AIM OF THE TASK
Take the material below and output exactly the run of lines from the one containing "color: #0f172a ->" down to the one containing "Northwestern, for more", with both included.
*** Opening TASK INPUTS ***
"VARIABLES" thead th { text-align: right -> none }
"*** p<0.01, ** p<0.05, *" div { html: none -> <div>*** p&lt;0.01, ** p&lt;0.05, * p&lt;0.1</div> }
*** Closing TASK INPUTS ***
*** Opening TASK INPUTS ***
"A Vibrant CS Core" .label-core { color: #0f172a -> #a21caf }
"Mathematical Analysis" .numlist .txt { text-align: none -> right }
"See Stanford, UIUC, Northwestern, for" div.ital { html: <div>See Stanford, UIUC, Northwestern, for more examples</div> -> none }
*** Closing TASK INPUTS ***
*** Opening TASK INPUTS ***
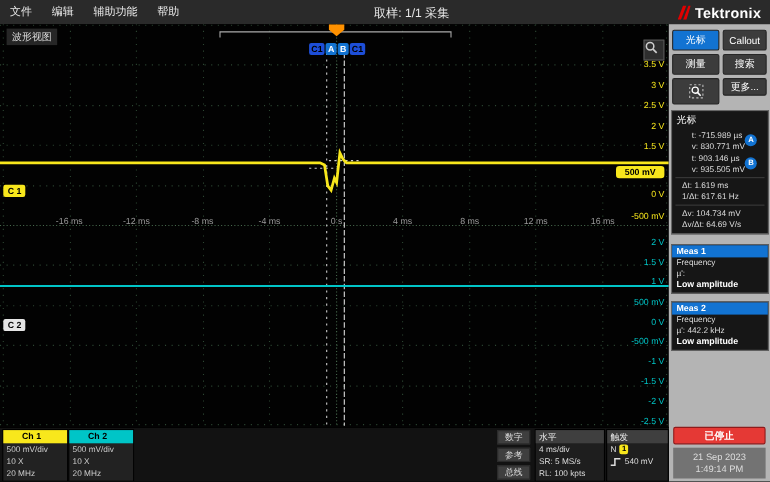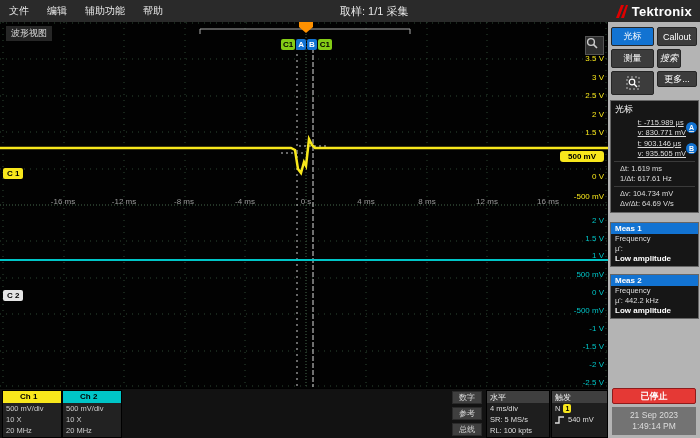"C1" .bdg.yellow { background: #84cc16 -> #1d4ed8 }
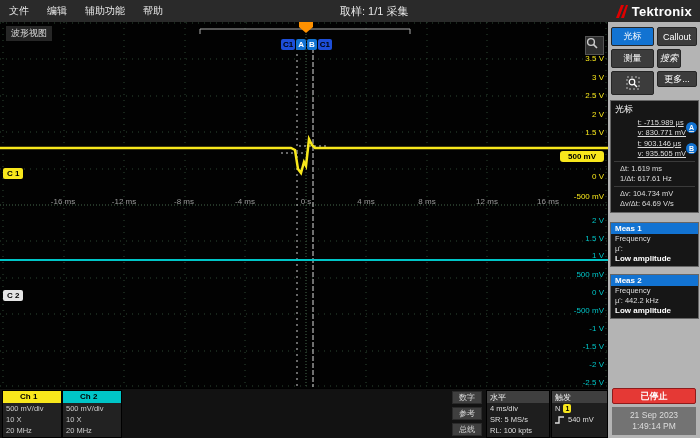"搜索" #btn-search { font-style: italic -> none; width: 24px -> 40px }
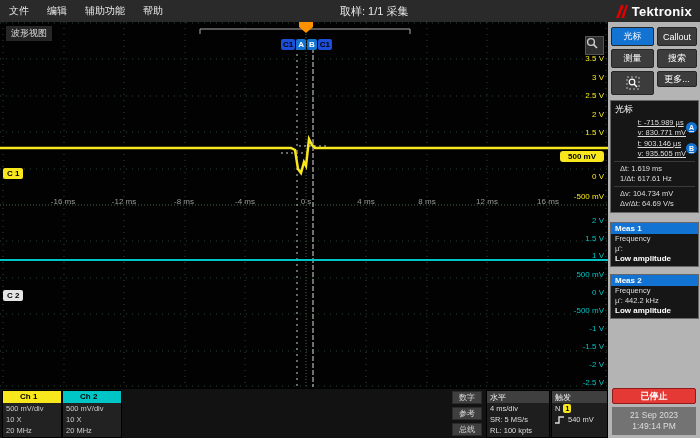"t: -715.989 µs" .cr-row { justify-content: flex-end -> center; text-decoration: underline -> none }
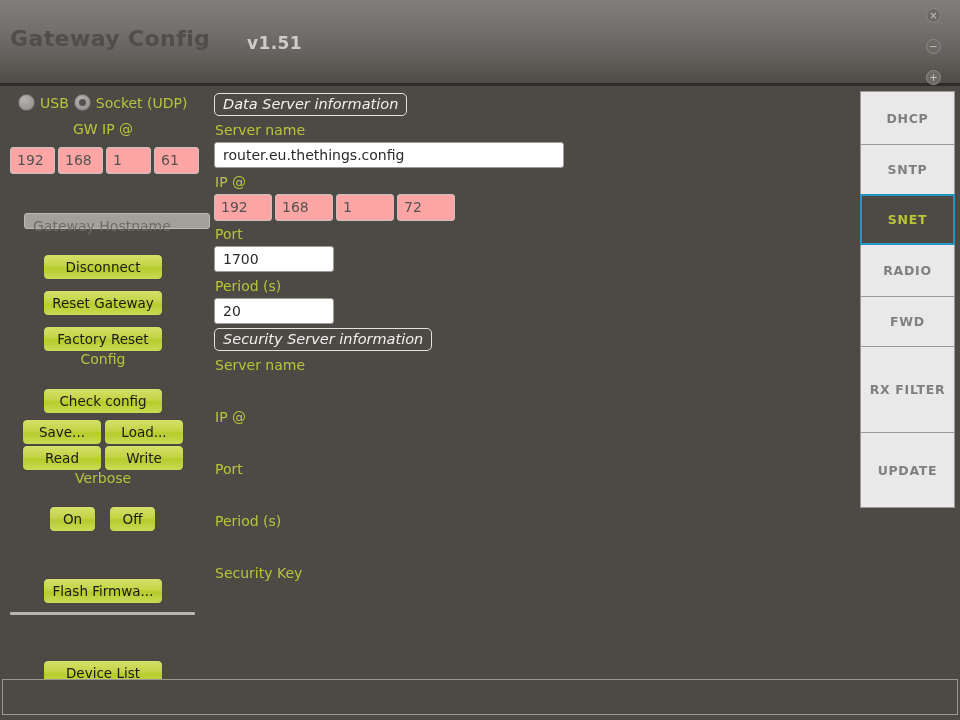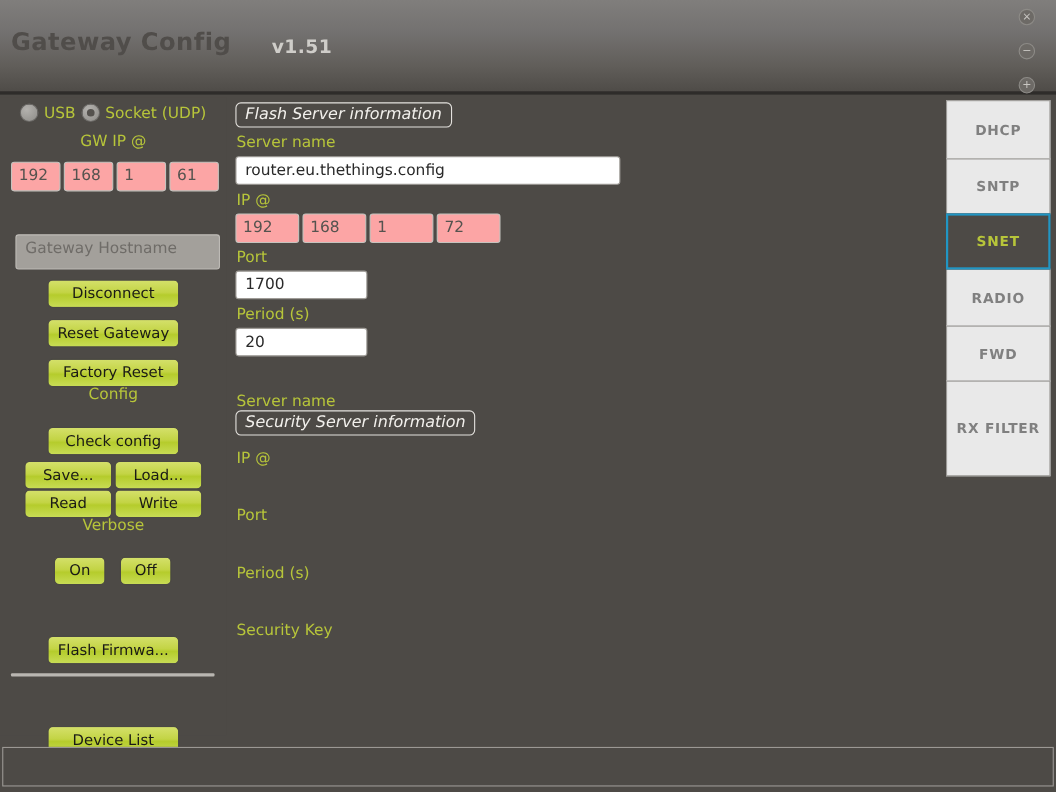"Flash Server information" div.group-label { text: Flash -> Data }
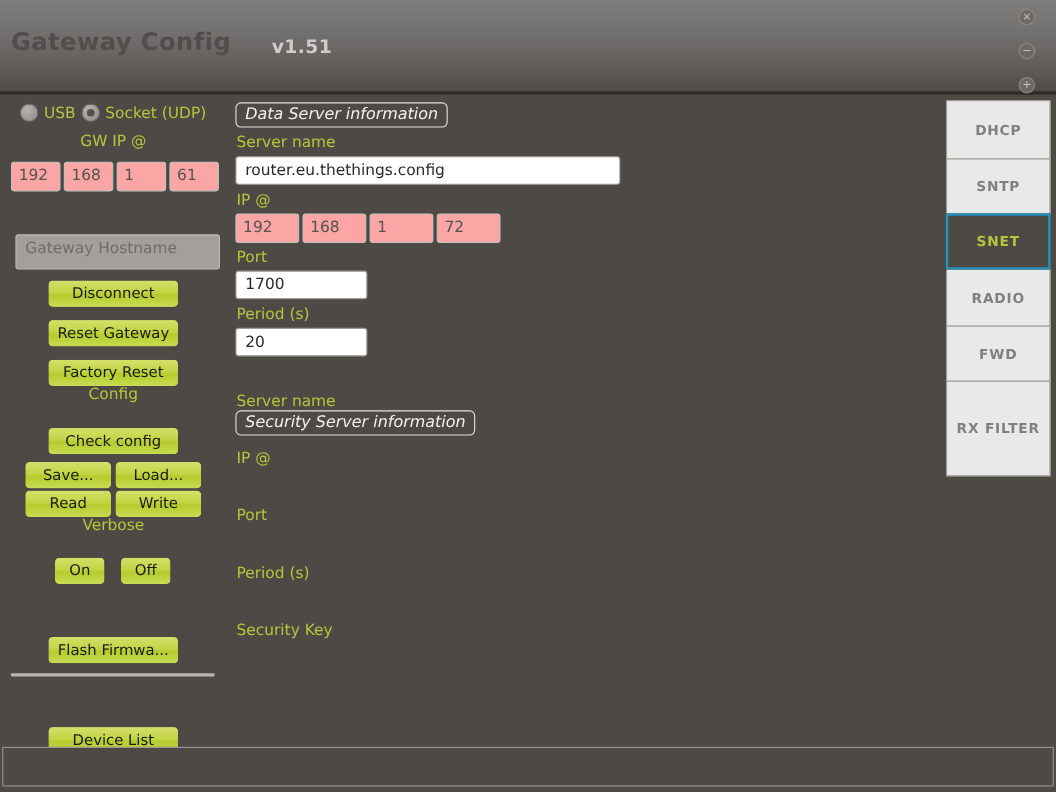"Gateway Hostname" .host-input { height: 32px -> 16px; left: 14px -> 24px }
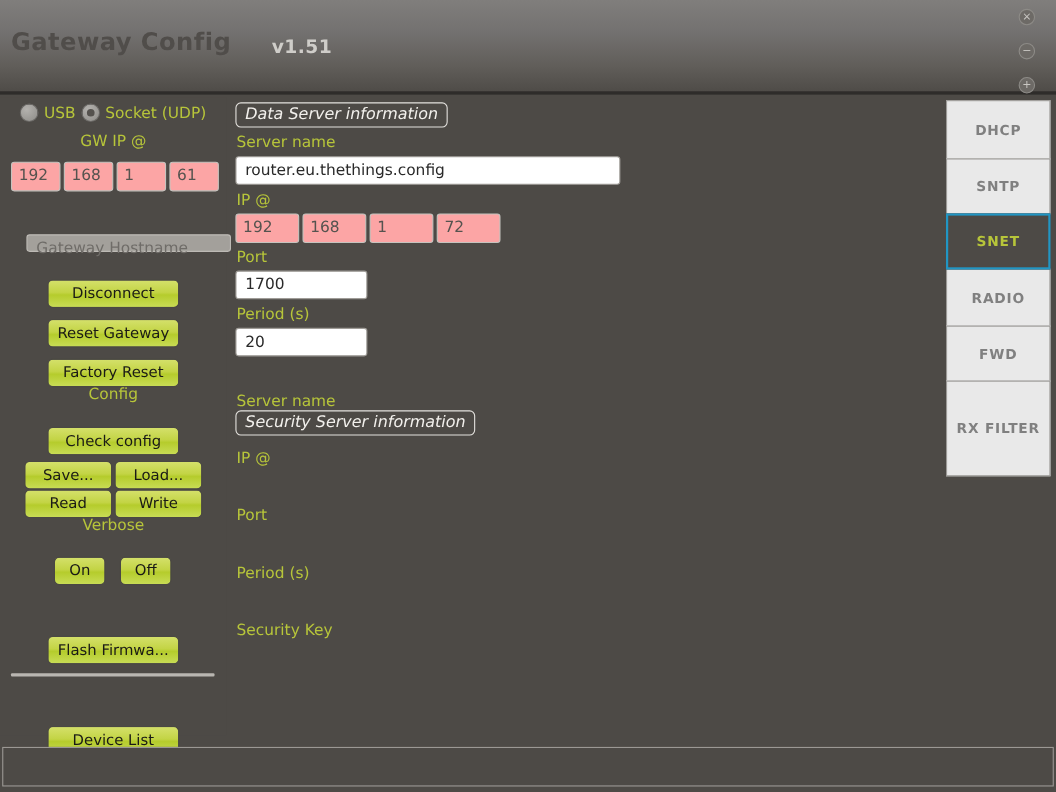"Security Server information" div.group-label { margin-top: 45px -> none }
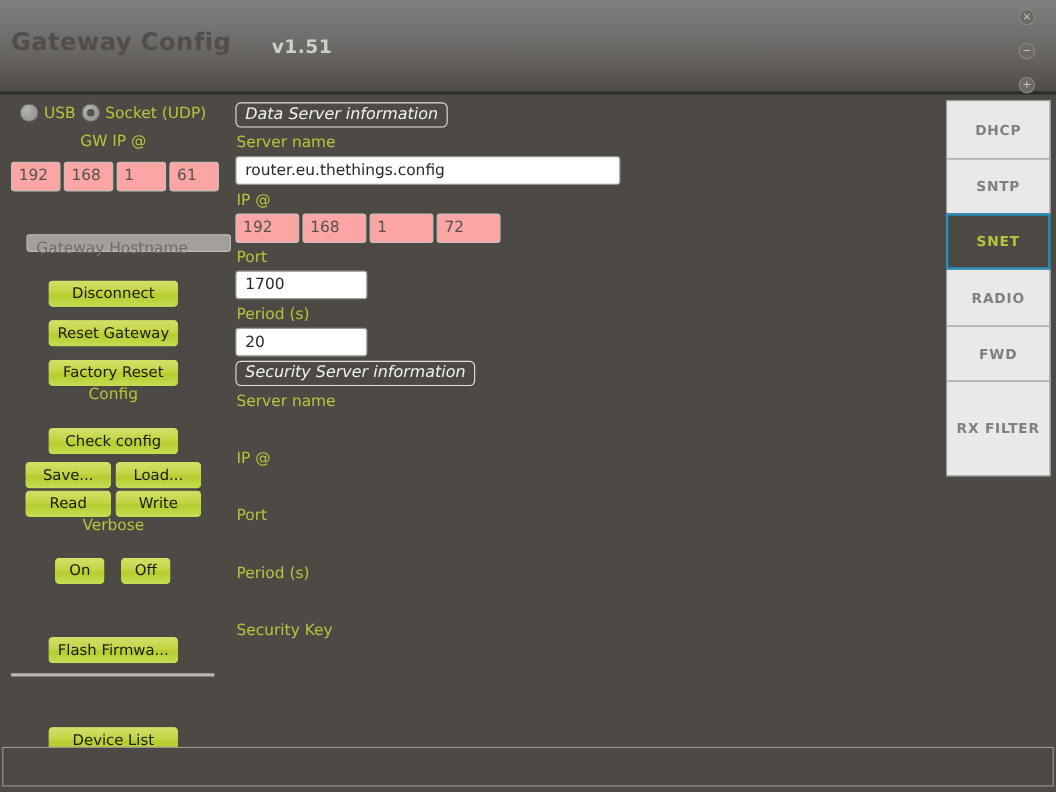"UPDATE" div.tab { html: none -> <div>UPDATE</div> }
*** Closing TASK INPUTS ***
EXPECTED ANSWER
"A Vibrant CS Core" .label-core { color: #0f172a -> #a21caf }
"Mathematical Analysis" .numlist .txt { text-align: none -> right }
"See Stanford, UIUC, Northwestern, for" div.ital { html: <div>See Stanford, UIUC, Northwestern, for more examples</div> -> none }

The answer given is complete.